[Opening Task data section]

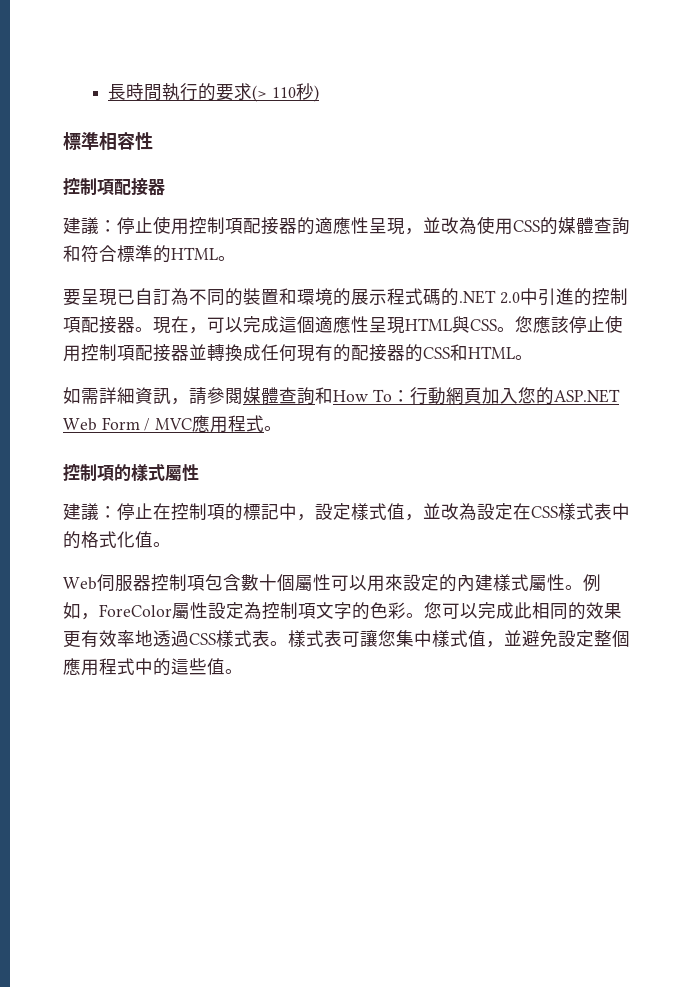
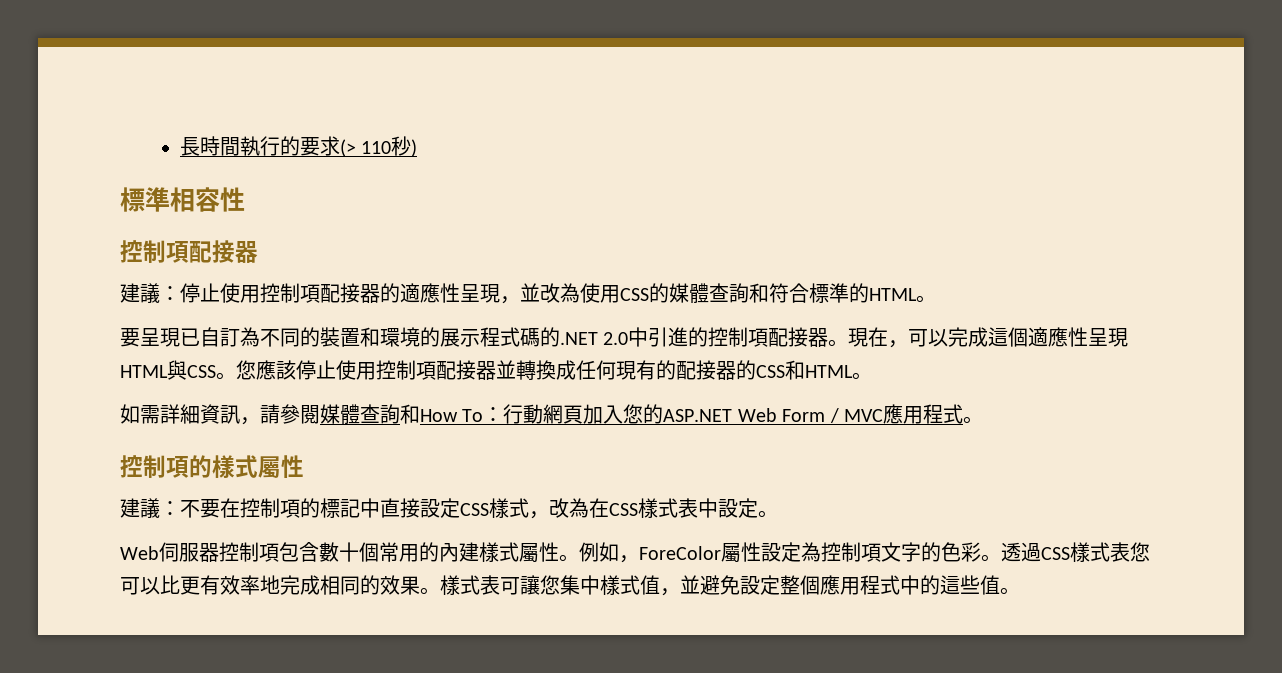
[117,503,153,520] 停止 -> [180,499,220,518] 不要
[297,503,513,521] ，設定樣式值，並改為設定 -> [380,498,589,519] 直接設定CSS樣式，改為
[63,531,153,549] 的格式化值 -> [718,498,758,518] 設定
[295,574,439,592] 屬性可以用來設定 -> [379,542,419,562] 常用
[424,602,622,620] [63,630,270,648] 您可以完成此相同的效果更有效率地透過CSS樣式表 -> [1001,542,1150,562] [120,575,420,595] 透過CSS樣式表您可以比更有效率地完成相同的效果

[Closing Task data section]
[Opening Task data section]

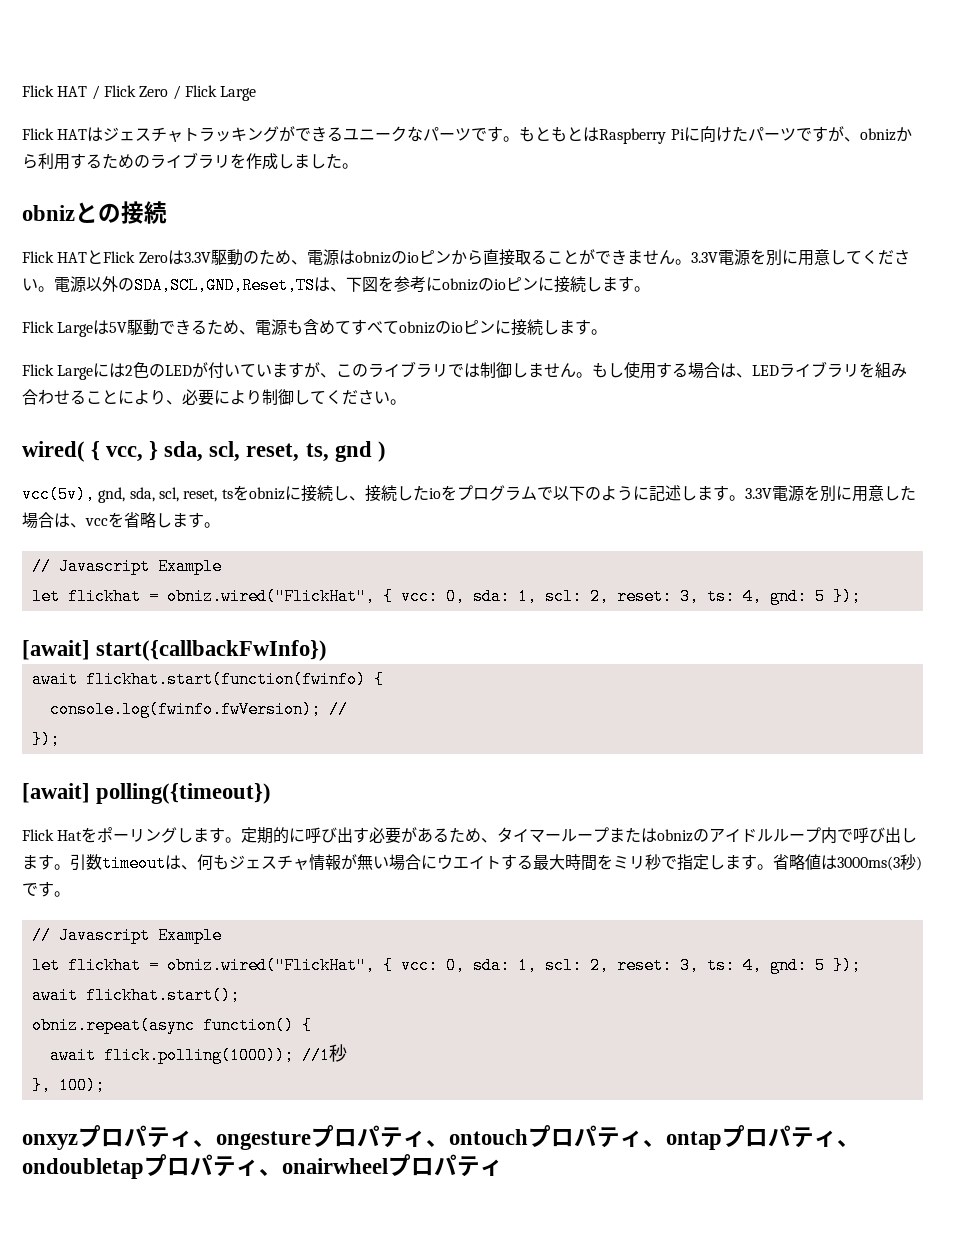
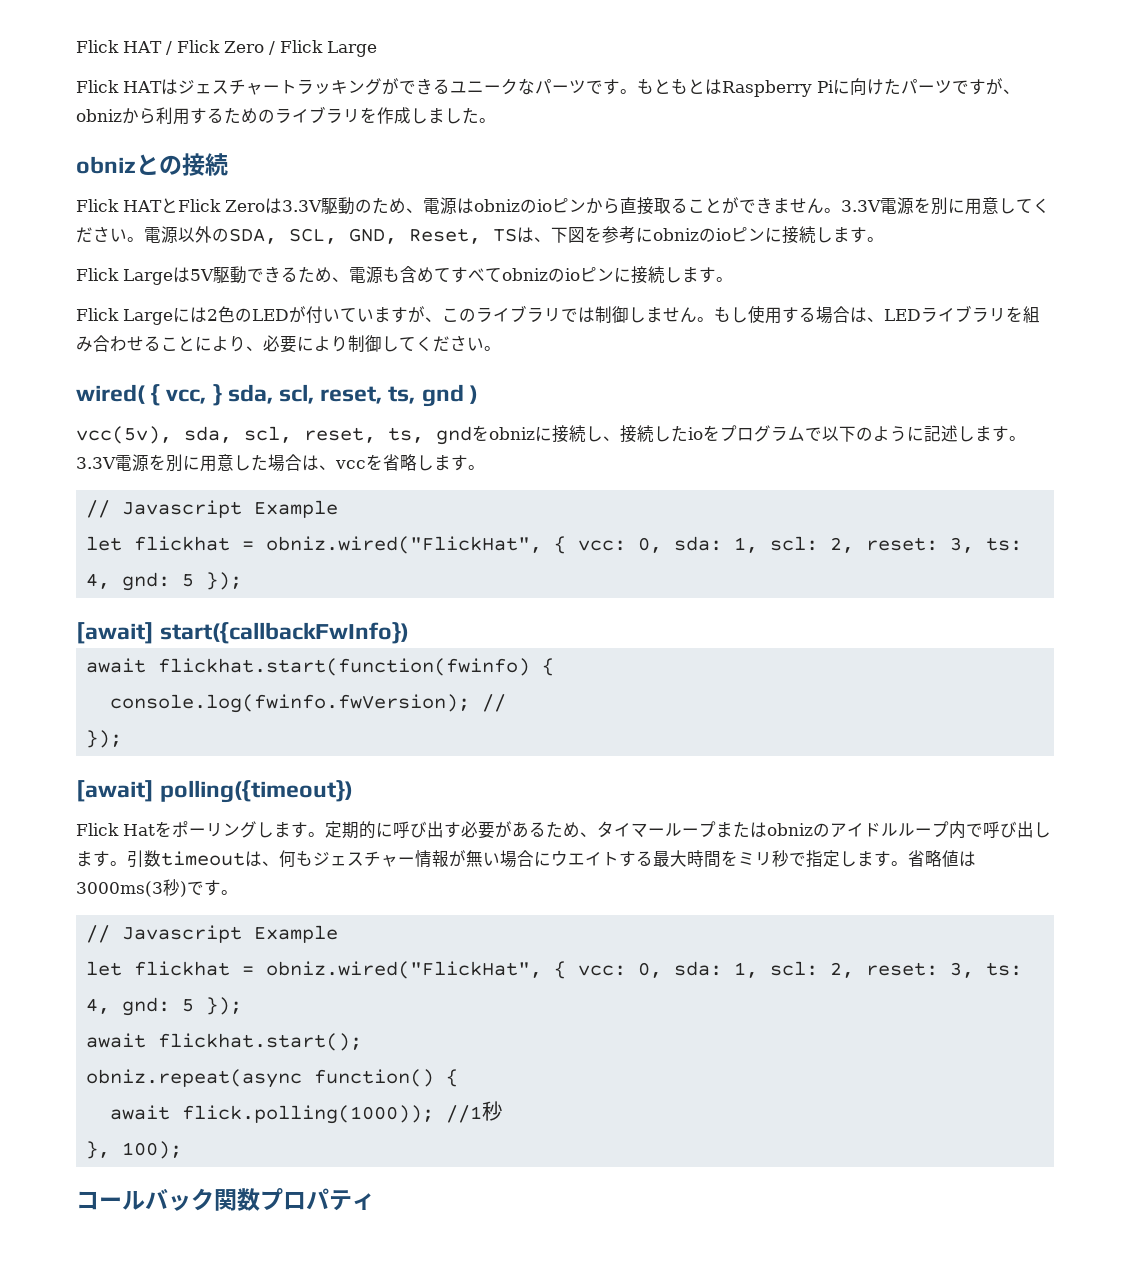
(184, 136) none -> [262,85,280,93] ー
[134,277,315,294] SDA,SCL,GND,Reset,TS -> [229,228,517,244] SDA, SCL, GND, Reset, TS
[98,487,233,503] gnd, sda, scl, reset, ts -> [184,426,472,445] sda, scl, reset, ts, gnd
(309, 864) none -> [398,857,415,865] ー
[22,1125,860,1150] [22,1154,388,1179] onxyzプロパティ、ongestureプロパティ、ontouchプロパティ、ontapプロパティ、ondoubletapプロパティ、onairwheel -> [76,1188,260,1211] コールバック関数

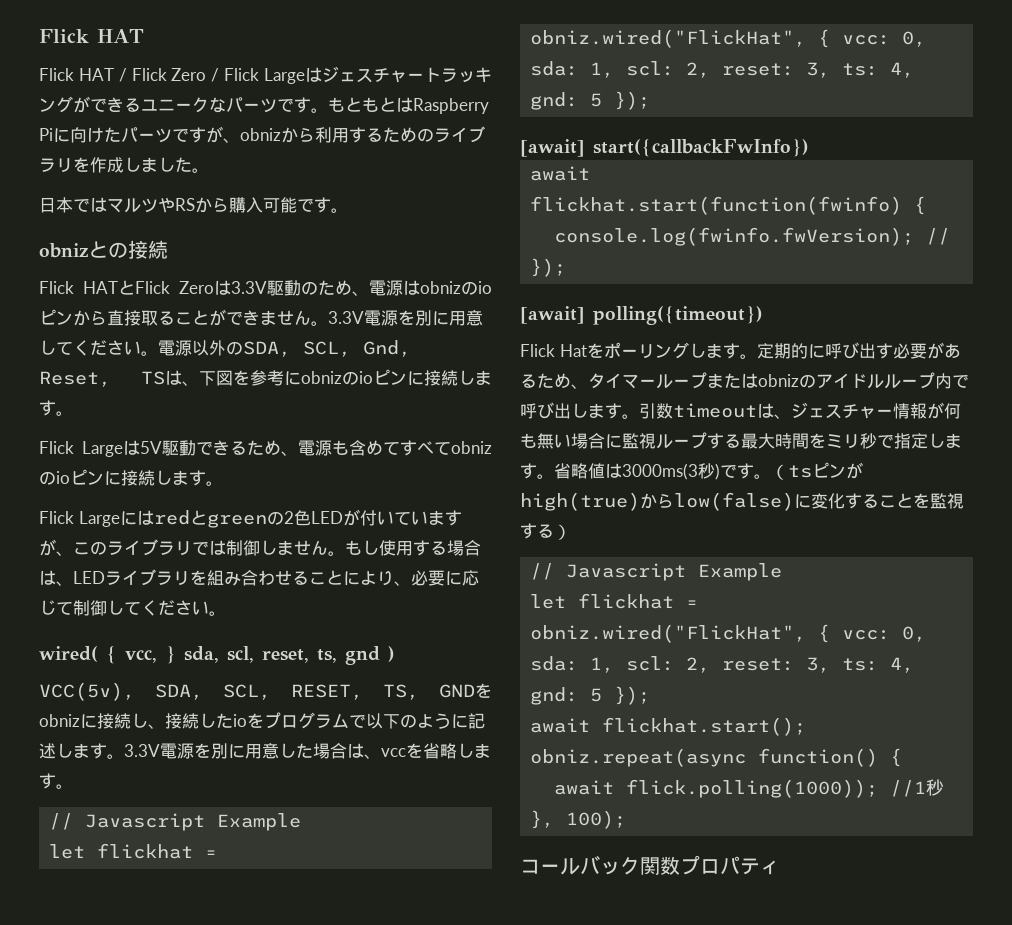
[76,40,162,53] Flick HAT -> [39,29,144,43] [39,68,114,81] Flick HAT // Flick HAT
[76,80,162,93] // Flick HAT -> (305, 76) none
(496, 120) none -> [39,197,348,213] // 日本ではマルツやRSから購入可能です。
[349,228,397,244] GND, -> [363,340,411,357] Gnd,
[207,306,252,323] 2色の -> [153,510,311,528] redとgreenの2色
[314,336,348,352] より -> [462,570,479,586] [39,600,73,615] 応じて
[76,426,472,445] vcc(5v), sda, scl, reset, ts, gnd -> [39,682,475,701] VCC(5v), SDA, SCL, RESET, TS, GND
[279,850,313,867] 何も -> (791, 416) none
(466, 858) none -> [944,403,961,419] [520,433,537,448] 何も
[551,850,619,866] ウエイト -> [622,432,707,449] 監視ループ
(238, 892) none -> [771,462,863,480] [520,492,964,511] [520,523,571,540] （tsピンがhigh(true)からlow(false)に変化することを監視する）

[Closing Task data section]
[Opening Task data section]

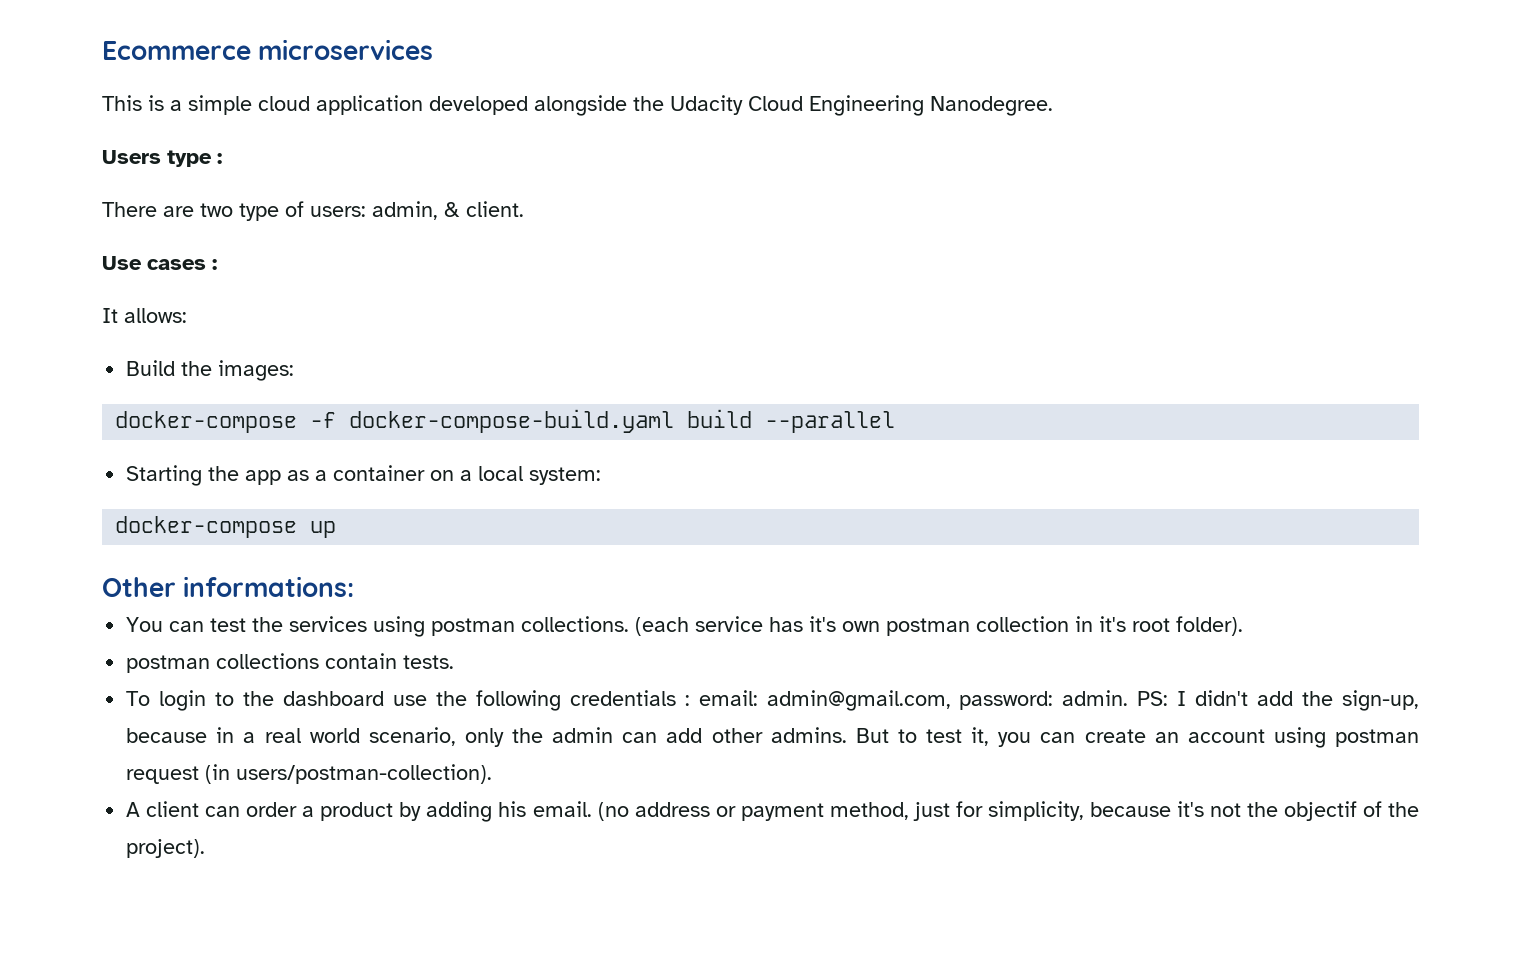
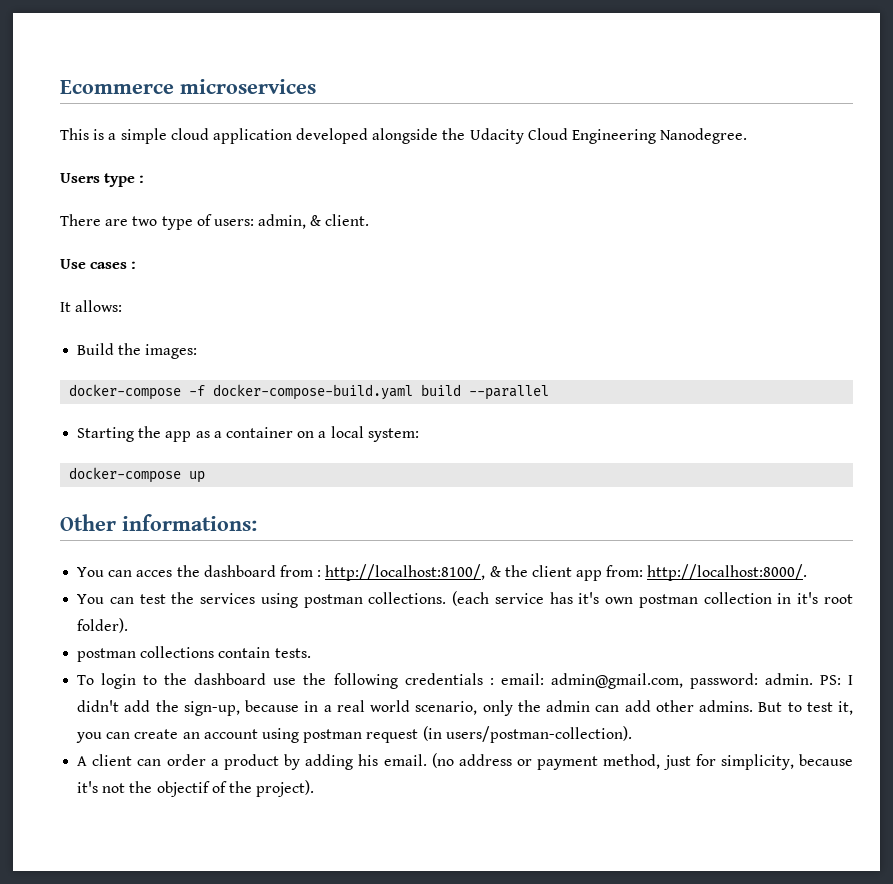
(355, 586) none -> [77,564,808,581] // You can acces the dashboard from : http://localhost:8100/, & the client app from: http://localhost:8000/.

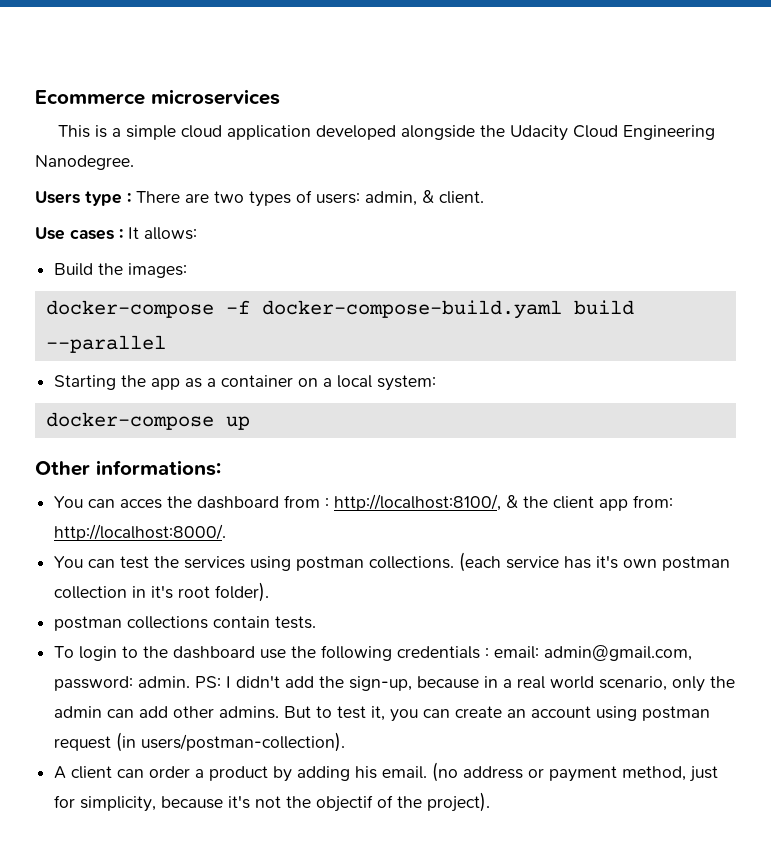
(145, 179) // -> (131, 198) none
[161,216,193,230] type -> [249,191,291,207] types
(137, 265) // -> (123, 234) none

[Closing Task data section]

**What is being asked:**
Above are records; write out the lines from the one with "-> [76,1188,260,1211] コールバック関数" down to the one with "[76,80,162,93] // Flick HAT -> (305, 76) none", exactly, leaving the pictures out.

**Exercise response:**
[22,1125,860,1150] [22,1154,388,1179] onxyzプロパティ、ongestureプロパティ、ontouchプロパティ、ontapプロパティ、ondoubletapプロパティ、onairwheel -> [76,1188,260,1211] コールバック関数

[76,40,162,53] Flick HAT -> [39,29,144,43] [39,68,114,81] Flick HAT // Flick HAT
[76,80,162,93] // Flick HAT -> (305, 76) none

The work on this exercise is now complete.